Blub

Experimenting with GPU driven 3D fluid simulation on the GPU using WebGPU-rs.
Focusing primarily on hybrid approaches lagrangian/eularian approaches here (PIC/FLIP/APIC..).

For SPH (pure lagrangian) fluid simulation, check out my simple 2D DFSPH fluid simulator, YASPH2D.

Application / Framework

Build & Run

Requires git-lfs (for large textures & meshes).

cargo run Note that there are a few extra dependencies due to the shaderc, if your build fails check shaderc-rs' build instructions.
Should work on Linux/Windows - I'm developing on Windows, so things might break at random for the others.
Mac is not working right now #26.

Doing release mode (cargo run --release) can be significantly faster.

Shaders

GLSL, compiled to SPIR-V at runtime. Shaders are hot reloaded on change, have fun!
(on failure it will use the previously loaded shader)

"Scenes"

Simple json format where I dump various properties that I think are either too hard/annoying to set via UI at all or I'd like to have saved.
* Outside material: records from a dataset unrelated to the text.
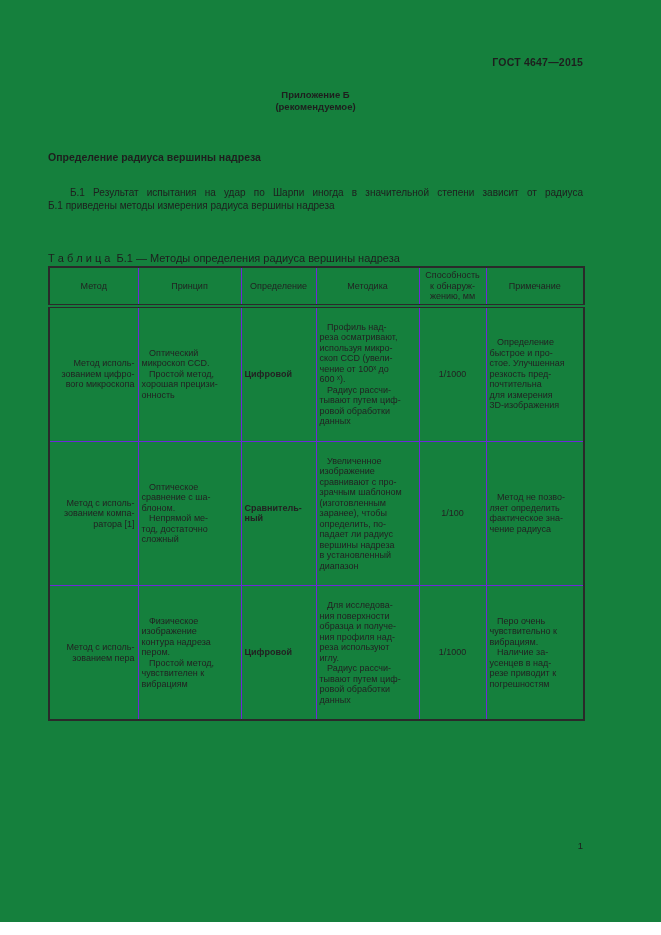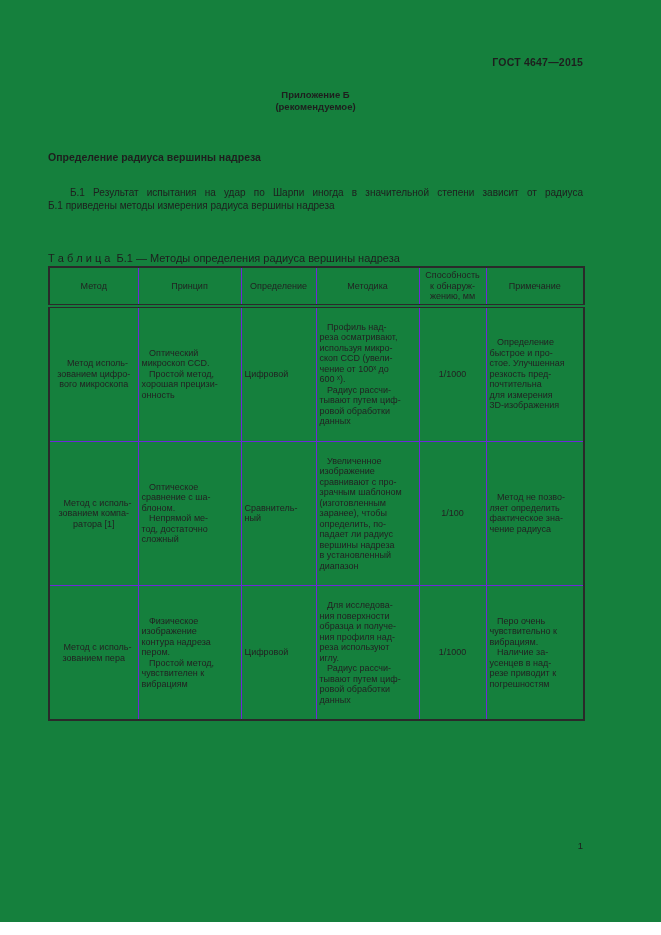"Метод исполь-" td.c0 { text-align: center -> right }
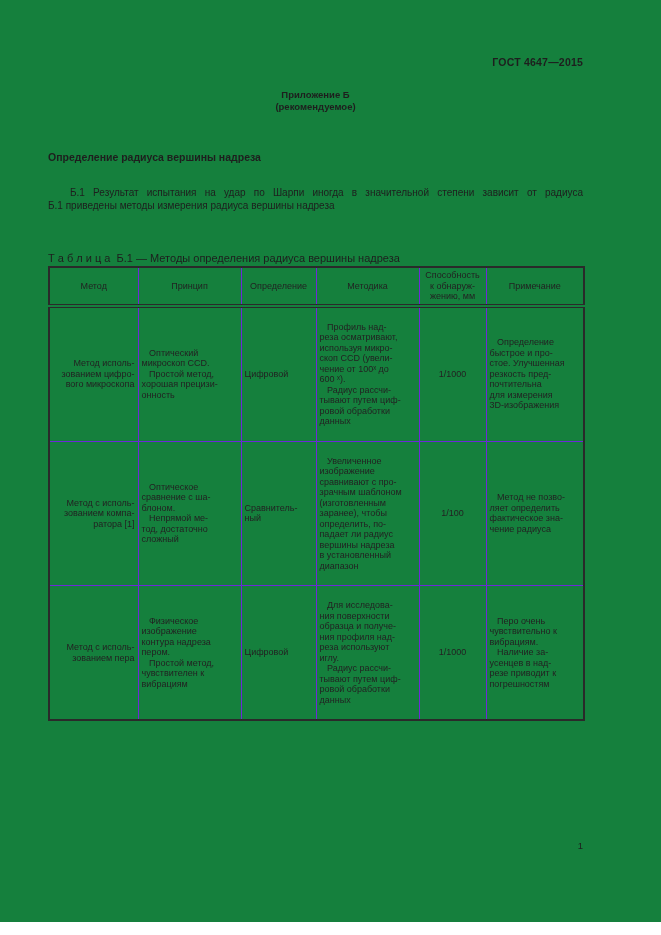"Цифровой" td.c2 { font-weight: none -> bold }
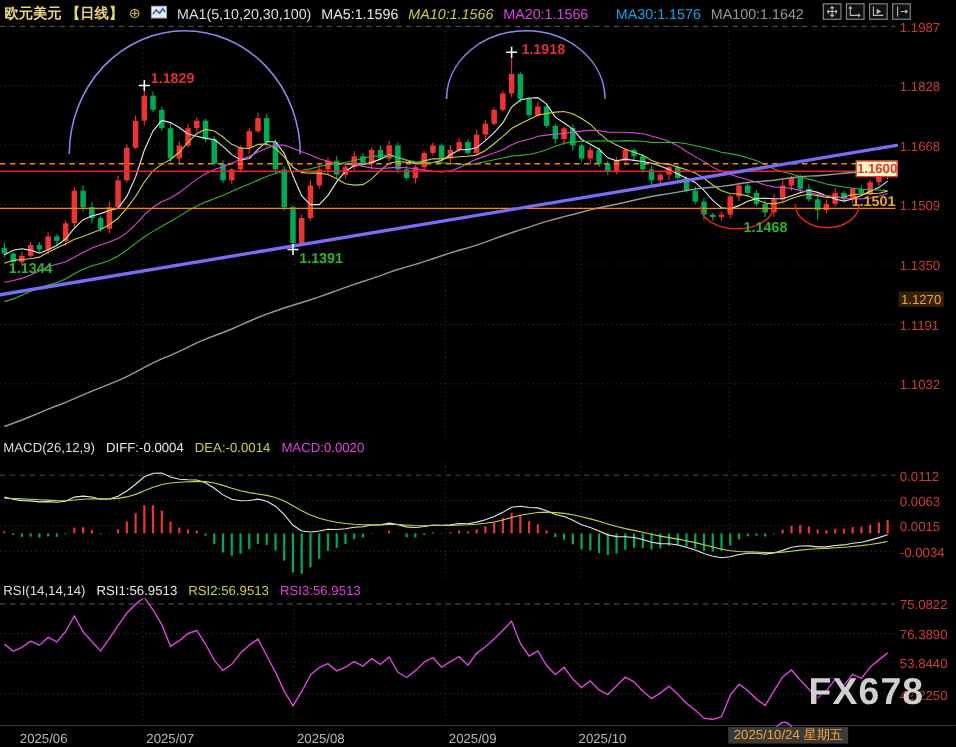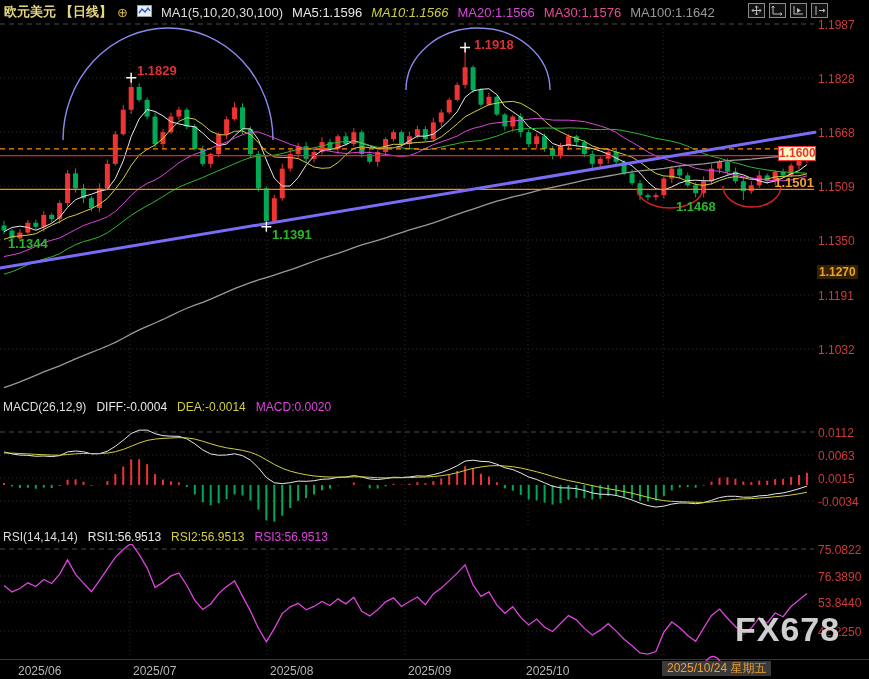"MA30:1.1576" span { color: #ec4899 -> #0ea5e9; margin-left: none -> 16px }
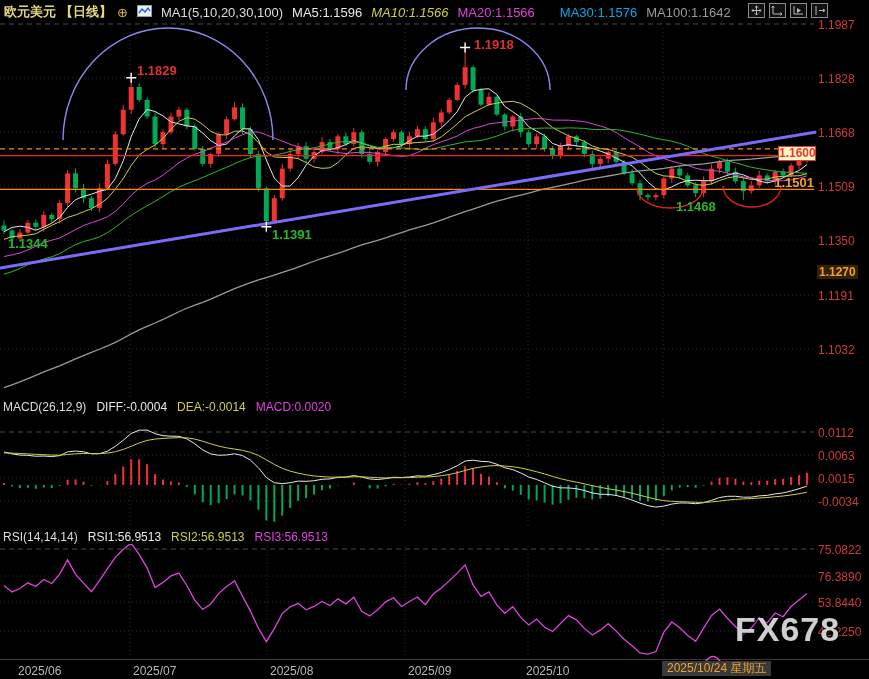"1.1270" .tag1270 { font-weight: bold -> normal }
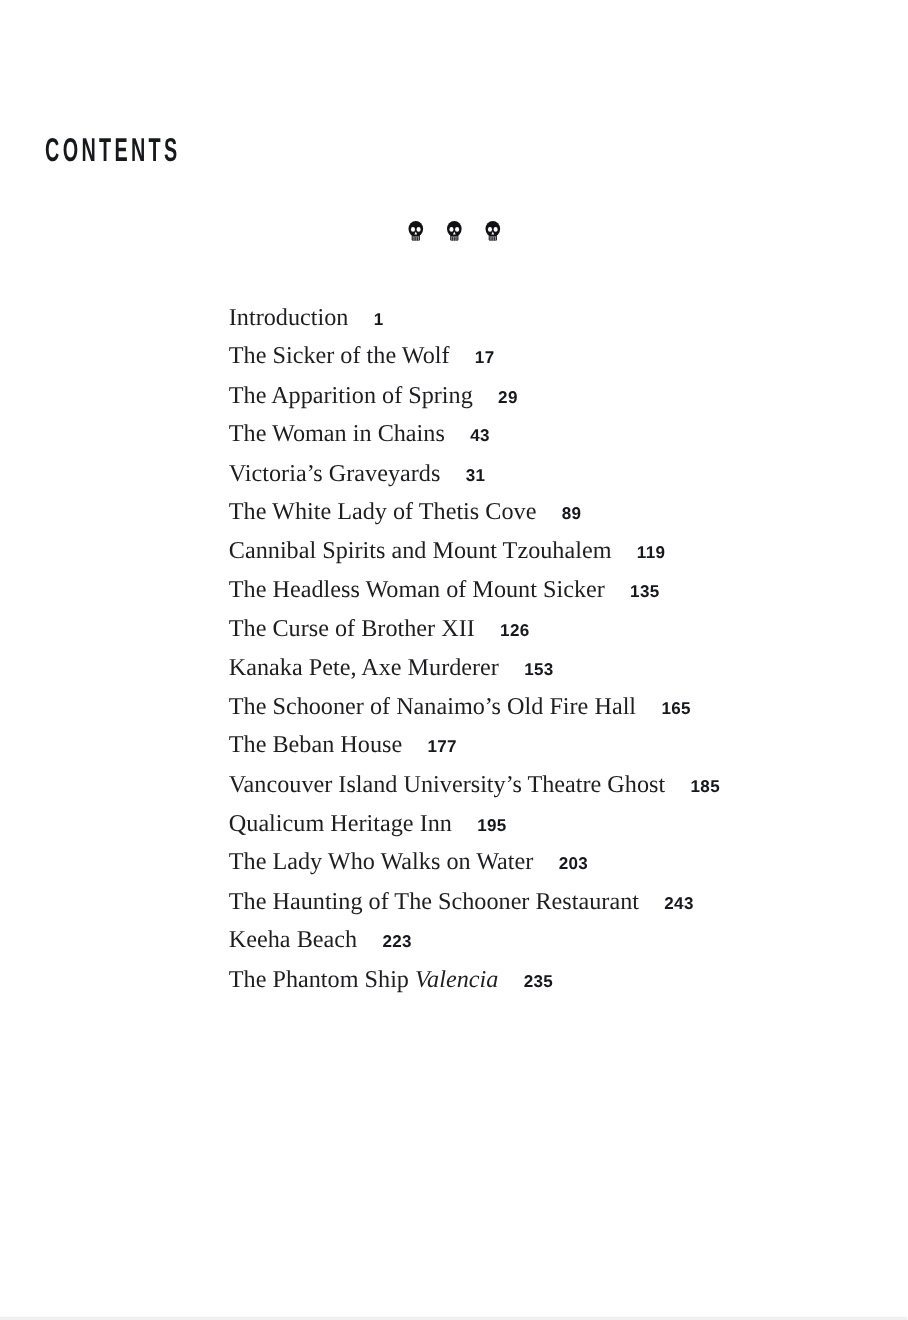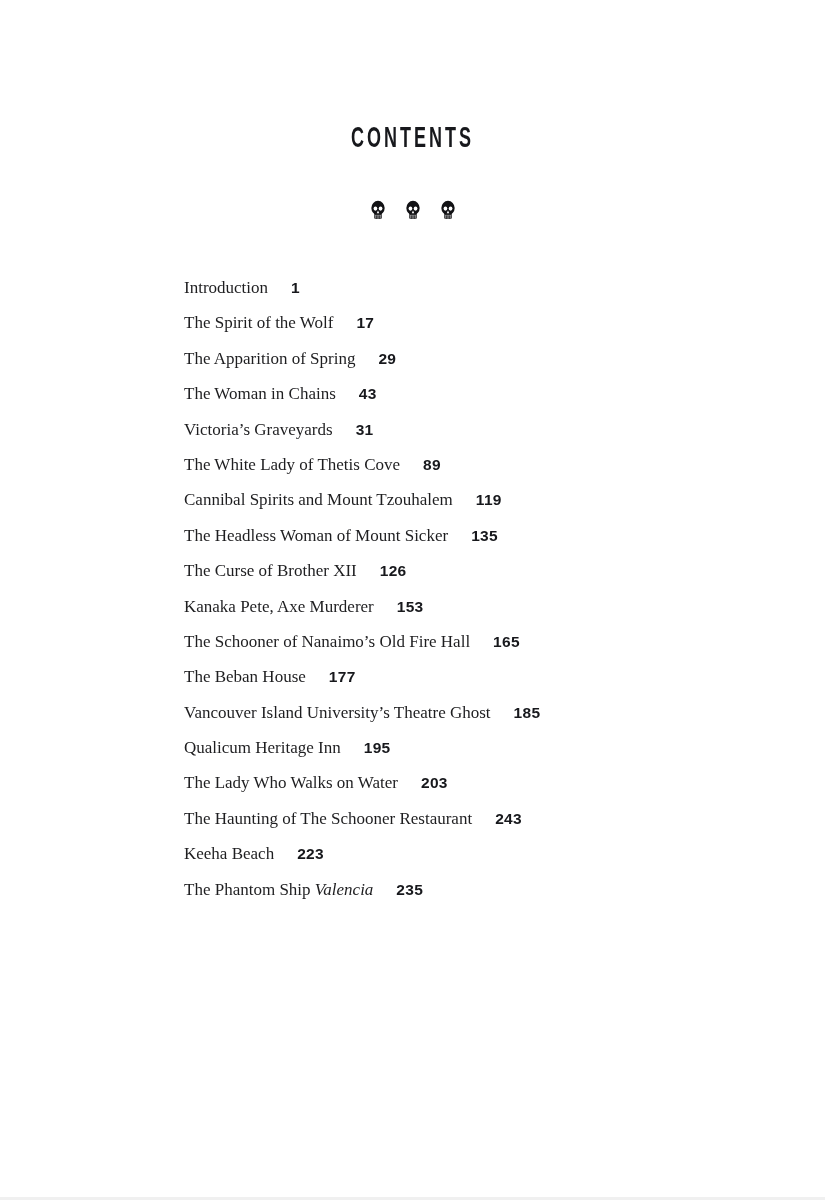"CONTENTS" .title-wrap { text-align: center -> left }
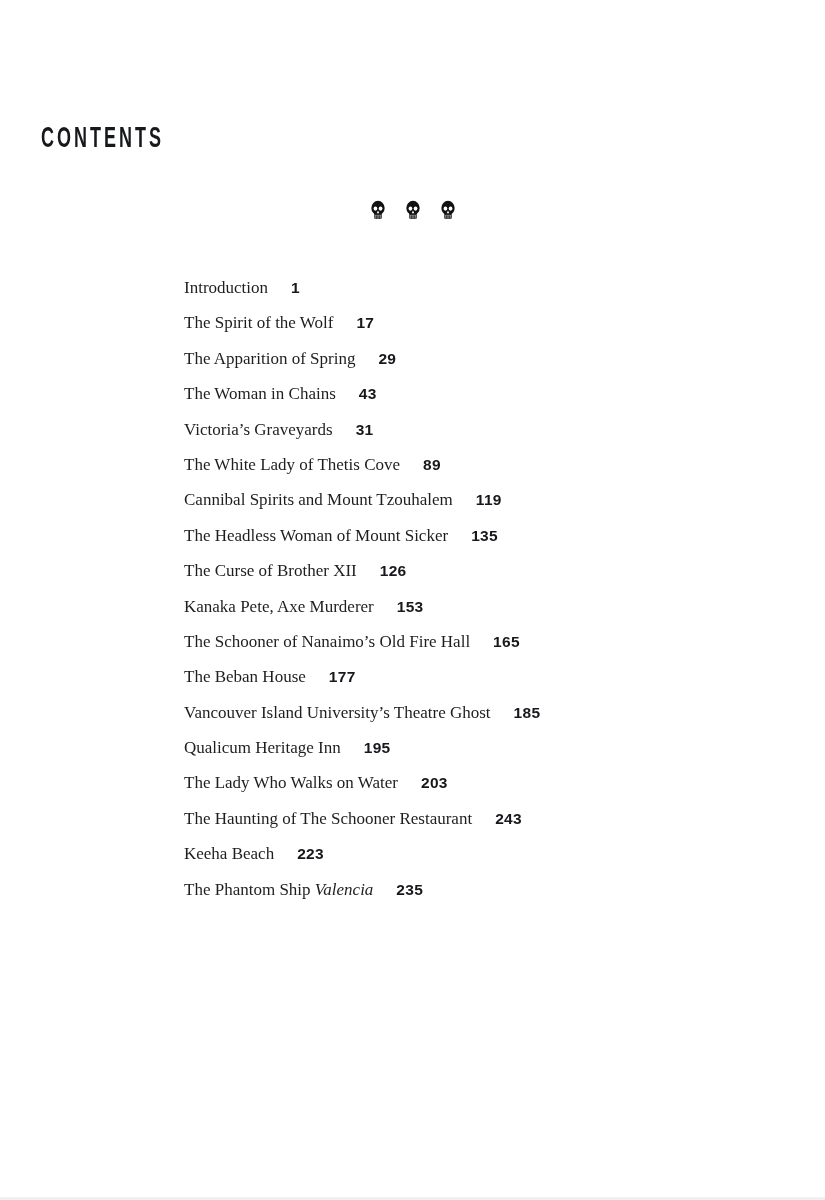"Introduction" .chapter-title { font-size: 17px -> 22px; margin-left: none -> 24px }
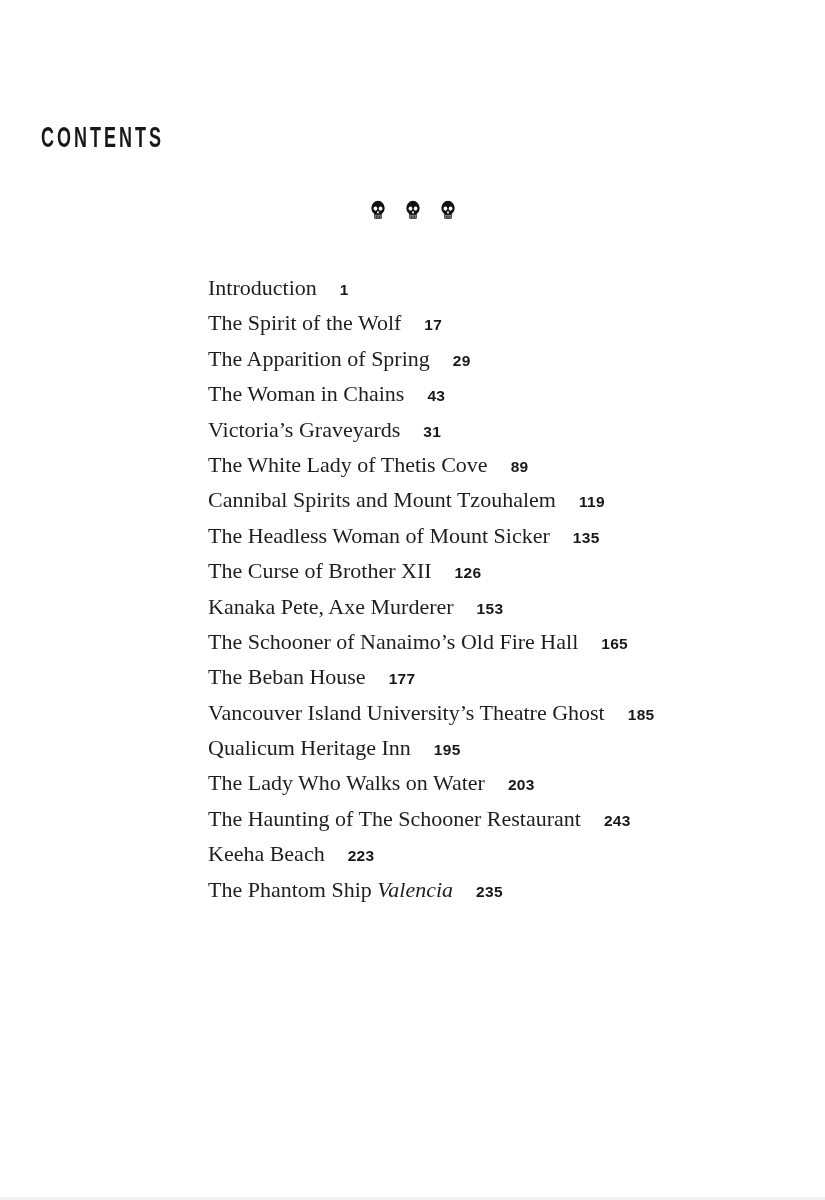"The Spirit of the Wolf" span { text: Spirit -> Sicker }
Can be reloaded at runtime and will pick up any change

Major Dependencies

WebGPU-rs
- webgpu but in Rust!
- as of writing all this is still in heavy development, so I'm using some master version, updated in irregular intervals
DearImGUI
- or rather, its Rust binding
- I'm maintaining a fork of the webgpu-rs binding layer here to be able to use newest version
various other amazing crates, check cargo.toml file

Simulation

To learn more about fluid simulation in general, check out my Gist on CFD where I gathered a lot of resources on the topic.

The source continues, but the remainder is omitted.